(Items from a dataset)
——

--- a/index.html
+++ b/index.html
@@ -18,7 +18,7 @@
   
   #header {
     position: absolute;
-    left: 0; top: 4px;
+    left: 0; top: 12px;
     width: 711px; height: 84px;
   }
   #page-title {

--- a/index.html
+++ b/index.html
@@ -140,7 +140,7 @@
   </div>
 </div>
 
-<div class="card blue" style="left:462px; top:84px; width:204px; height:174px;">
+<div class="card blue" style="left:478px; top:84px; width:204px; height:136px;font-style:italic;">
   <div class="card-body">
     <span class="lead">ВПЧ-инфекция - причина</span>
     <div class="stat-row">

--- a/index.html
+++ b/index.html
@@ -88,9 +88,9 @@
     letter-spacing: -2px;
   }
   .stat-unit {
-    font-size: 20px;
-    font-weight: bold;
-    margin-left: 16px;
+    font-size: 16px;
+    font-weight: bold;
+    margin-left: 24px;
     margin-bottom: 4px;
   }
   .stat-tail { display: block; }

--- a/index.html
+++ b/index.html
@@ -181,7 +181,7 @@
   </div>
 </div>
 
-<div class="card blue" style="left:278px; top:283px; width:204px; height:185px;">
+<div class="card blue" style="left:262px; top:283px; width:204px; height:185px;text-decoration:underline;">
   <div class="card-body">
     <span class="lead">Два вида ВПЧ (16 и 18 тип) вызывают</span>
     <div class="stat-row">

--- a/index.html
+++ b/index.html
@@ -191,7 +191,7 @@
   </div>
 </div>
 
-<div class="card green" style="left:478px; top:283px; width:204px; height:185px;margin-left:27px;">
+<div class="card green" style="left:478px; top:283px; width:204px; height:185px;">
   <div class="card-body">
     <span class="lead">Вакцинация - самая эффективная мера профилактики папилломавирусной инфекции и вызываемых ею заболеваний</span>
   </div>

——

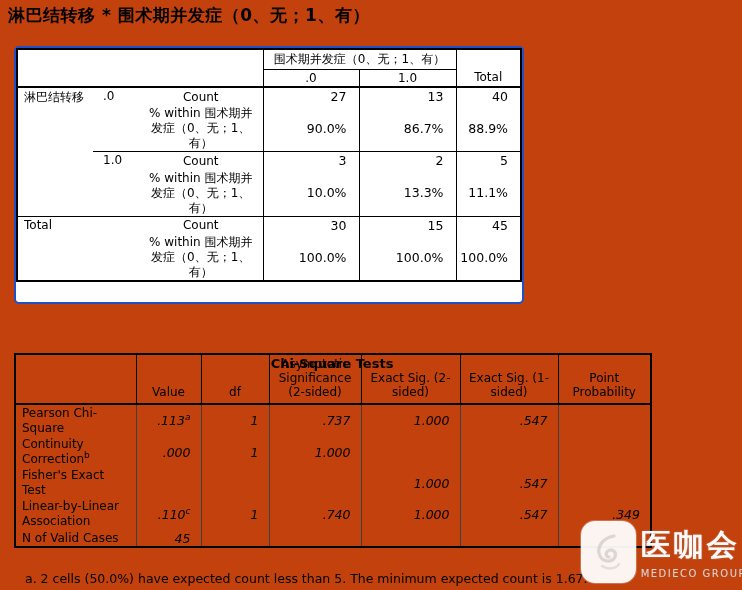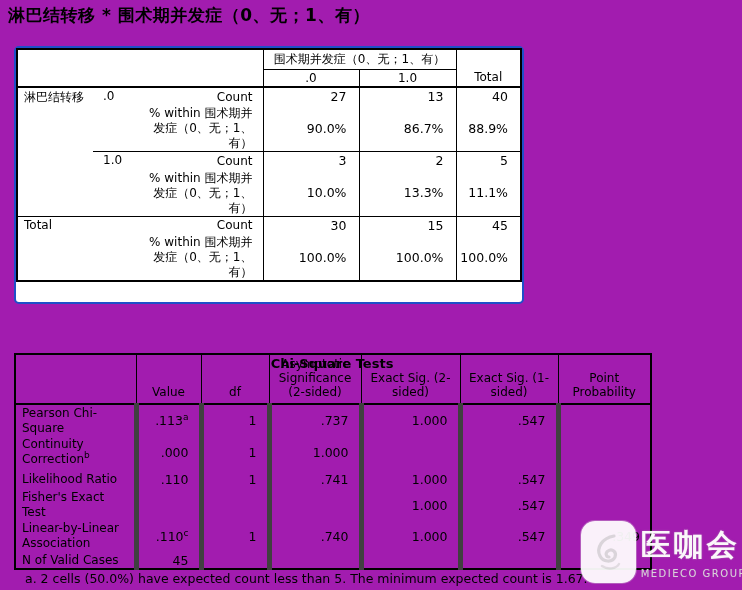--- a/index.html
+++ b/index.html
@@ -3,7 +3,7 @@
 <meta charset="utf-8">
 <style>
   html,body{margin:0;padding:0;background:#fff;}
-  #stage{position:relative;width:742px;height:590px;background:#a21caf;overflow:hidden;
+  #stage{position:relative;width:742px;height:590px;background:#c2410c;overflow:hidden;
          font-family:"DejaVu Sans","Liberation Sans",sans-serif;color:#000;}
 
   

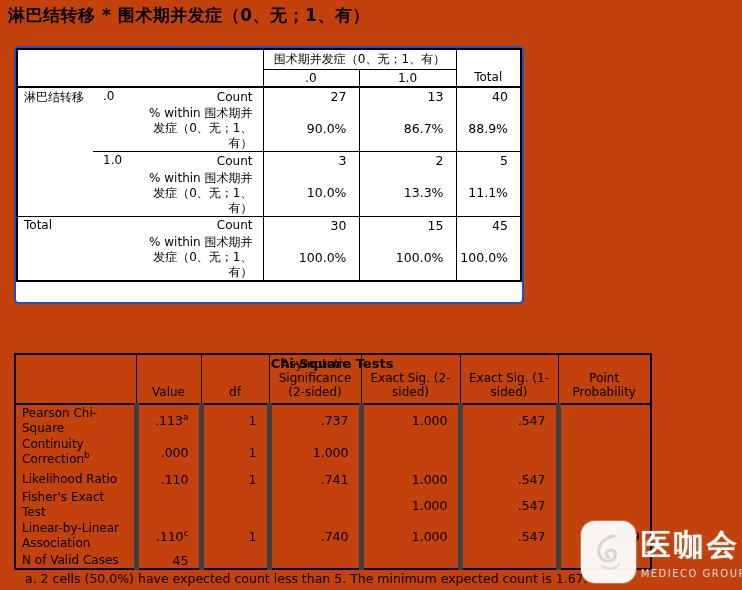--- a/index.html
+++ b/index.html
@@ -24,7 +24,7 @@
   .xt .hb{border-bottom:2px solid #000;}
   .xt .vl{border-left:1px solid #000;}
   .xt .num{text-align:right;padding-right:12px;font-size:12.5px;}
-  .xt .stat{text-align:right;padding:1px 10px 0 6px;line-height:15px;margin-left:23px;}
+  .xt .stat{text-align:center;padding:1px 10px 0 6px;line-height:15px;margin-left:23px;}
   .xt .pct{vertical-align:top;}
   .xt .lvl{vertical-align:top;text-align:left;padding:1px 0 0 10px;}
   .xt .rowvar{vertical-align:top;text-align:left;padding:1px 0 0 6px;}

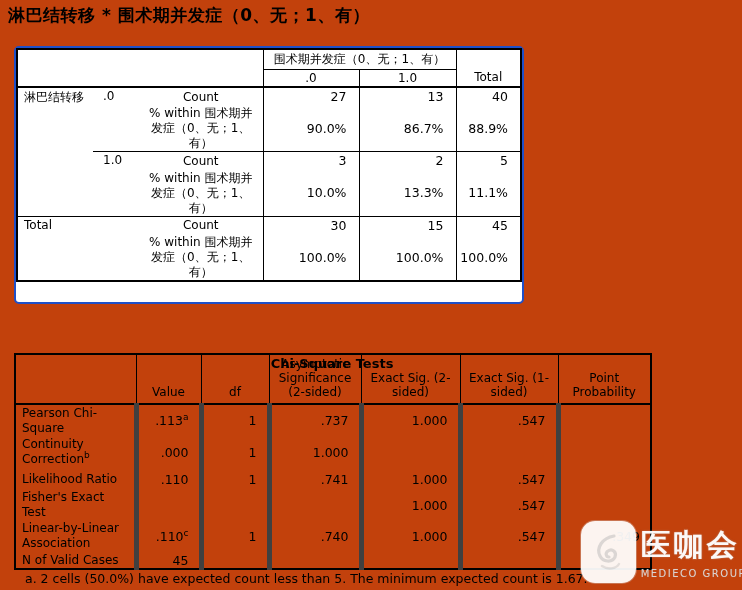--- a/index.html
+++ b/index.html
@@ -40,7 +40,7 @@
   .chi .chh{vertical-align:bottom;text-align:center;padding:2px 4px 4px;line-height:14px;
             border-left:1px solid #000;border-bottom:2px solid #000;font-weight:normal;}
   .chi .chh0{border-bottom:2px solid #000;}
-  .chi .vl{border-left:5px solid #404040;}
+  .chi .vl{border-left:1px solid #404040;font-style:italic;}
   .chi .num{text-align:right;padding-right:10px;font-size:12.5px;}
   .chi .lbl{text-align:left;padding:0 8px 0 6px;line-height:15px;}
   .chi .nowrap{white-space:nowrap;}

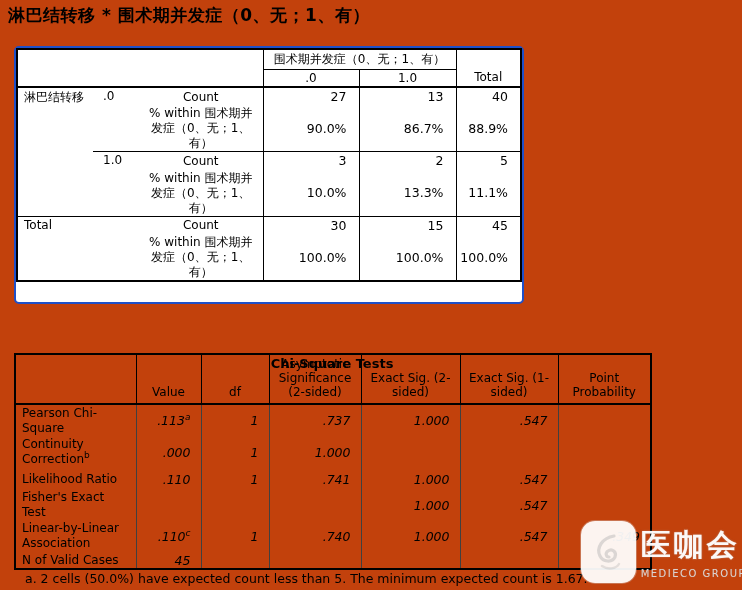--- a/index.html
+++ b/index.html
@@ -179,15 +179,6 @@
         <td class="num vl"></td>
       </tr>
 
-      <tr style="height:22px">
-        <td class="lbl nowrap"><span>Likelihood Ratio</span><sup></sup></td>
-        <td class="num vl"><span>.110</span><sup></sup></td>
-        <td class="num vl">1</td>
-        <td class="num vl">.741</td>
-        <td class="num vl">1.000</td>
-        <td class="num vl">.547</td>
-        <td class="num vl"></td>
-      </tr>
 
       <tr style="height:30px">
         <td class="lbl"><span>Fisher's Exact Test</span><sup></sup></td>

——

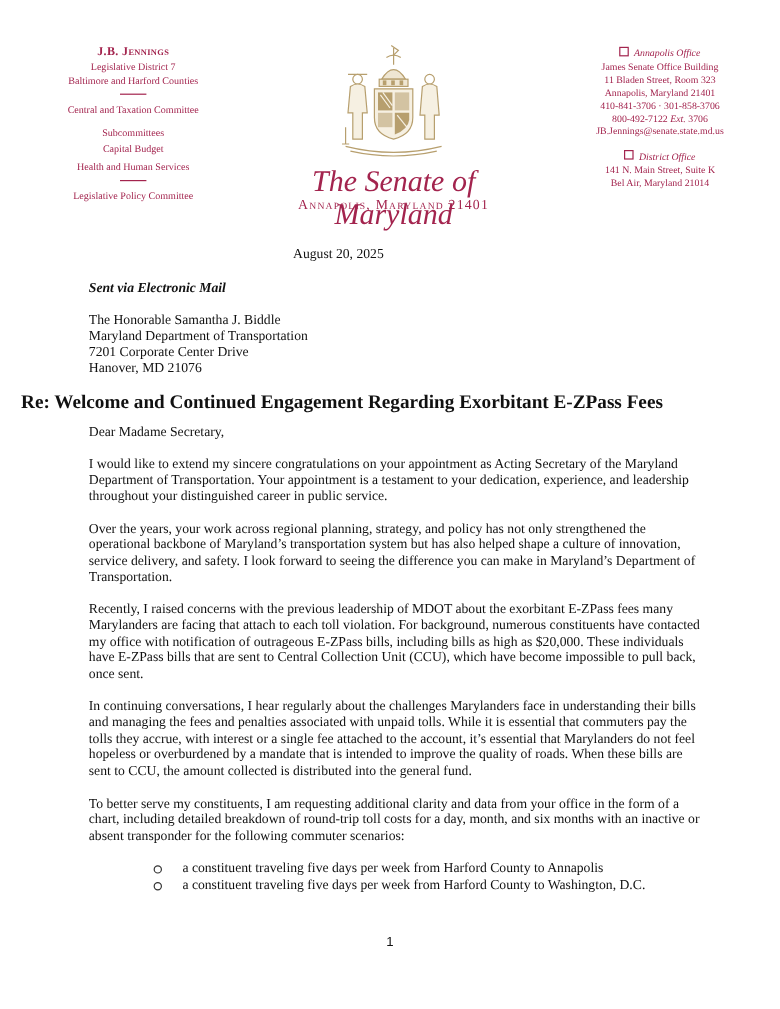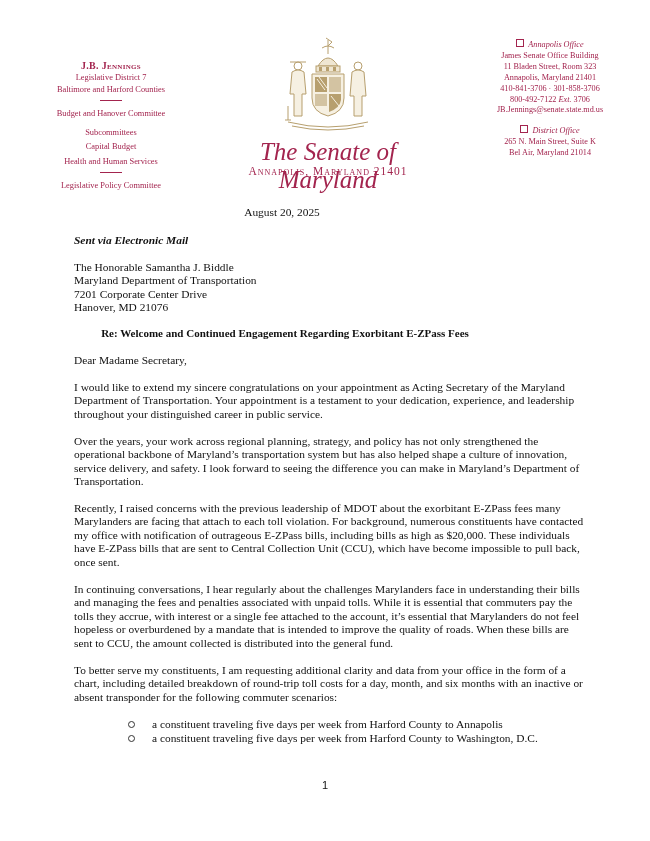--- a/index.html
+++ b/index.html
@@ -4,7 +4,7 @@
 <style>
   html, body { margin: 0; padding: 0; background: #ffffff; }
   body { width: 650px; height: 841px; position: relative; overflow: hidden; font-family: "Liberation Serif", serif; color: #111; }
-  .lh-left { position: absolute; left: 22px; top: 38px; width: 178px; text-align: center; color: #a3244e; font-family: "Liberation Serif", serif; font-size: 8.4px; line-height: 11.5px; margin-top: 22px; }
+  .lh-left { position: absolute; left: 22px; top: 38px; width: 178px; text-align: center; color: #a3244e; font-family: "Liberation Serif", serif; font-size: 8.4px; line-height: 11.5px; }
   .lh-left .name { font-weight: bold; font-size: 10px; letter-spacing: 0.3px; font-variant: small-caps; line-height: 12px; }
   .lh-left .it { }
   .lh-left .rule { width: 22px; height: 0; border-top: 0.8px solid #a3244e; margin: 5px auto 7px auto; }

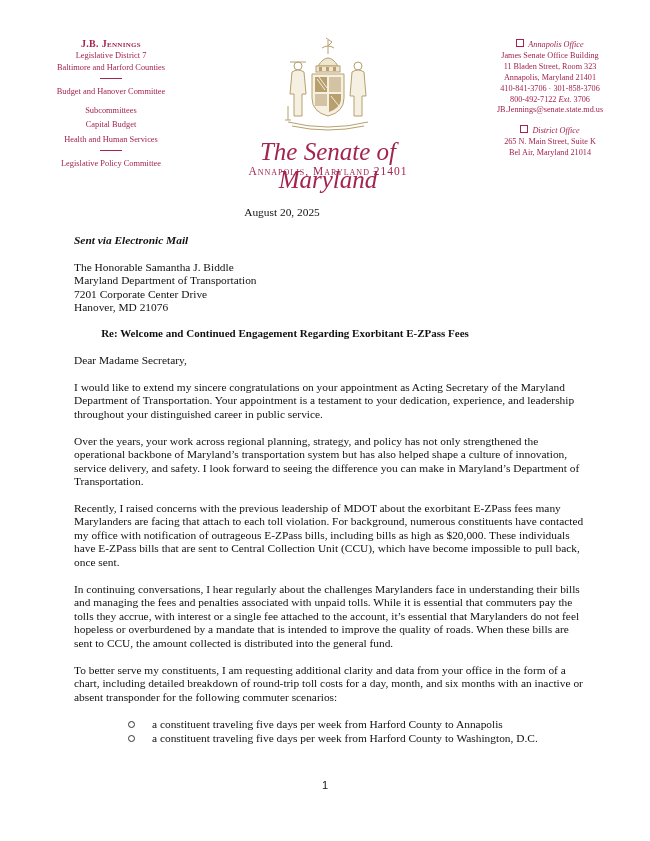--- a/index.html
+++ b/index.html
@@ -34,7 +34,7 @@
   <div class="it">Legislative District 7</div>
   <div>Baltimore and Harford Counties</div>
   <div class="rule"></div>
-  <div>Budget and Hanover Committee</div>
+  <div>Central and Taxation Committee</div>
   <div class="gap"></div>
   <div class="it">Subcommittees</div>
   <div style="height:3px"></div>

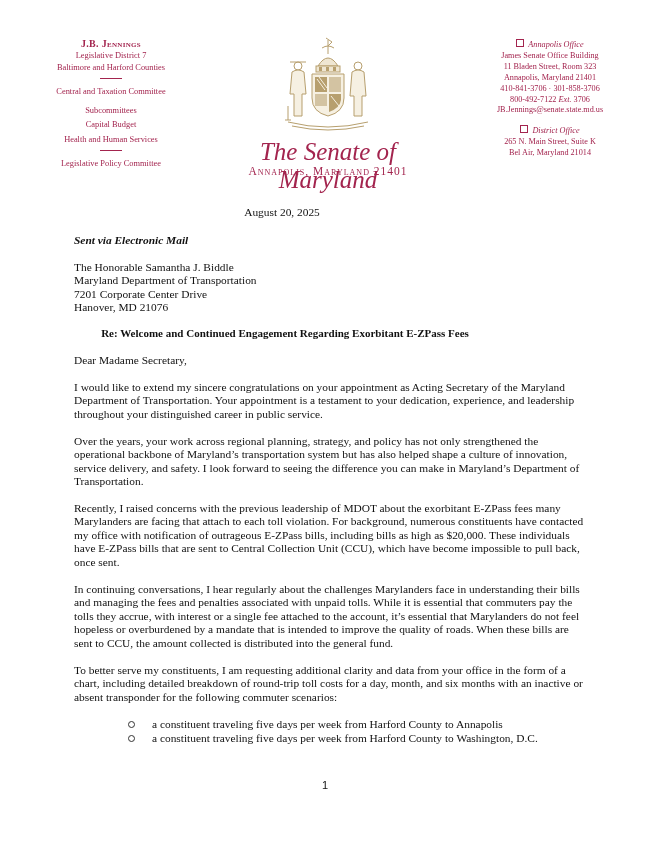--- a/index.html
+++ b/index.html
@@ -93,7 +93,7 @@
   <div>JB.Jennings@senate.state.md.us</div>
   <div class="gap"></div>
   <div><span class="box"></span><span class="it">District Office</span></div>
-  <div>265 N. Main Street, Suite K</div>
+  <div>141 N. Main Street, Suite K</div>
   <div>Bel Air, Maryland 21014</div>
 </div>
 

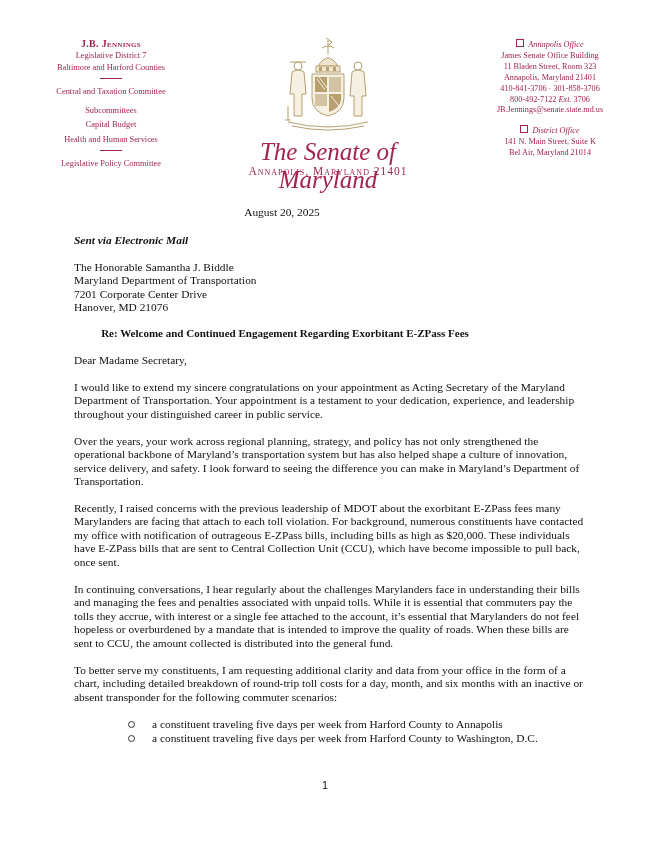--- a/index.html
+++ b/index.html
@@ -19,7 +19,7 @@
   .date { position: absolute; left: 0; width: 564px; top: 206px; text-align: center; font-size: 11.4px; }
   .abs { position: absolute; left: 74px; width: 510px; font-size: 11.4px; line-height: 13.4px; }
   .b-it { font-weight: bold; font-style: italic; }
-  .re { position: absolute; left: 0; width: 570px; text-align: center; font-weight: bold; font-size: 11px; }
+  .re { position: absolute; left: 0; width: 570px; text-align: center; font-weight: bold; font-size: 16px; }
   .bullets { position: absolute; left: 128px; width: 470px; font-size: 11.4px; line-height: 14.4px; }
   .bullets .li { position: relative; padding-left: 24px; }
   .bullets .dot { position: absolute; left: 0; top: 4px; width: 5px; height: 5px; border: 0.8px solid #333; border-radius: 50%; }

——

## Instructions to follow
What lines in the records above include the string "nowrap"? Copy each one.

## Finished exercise
   .chi .nowrap{white-space:nowrap;}
-        <td class="lbl nowrap"><span>Likelihood Ratio</span><sup></sup></td>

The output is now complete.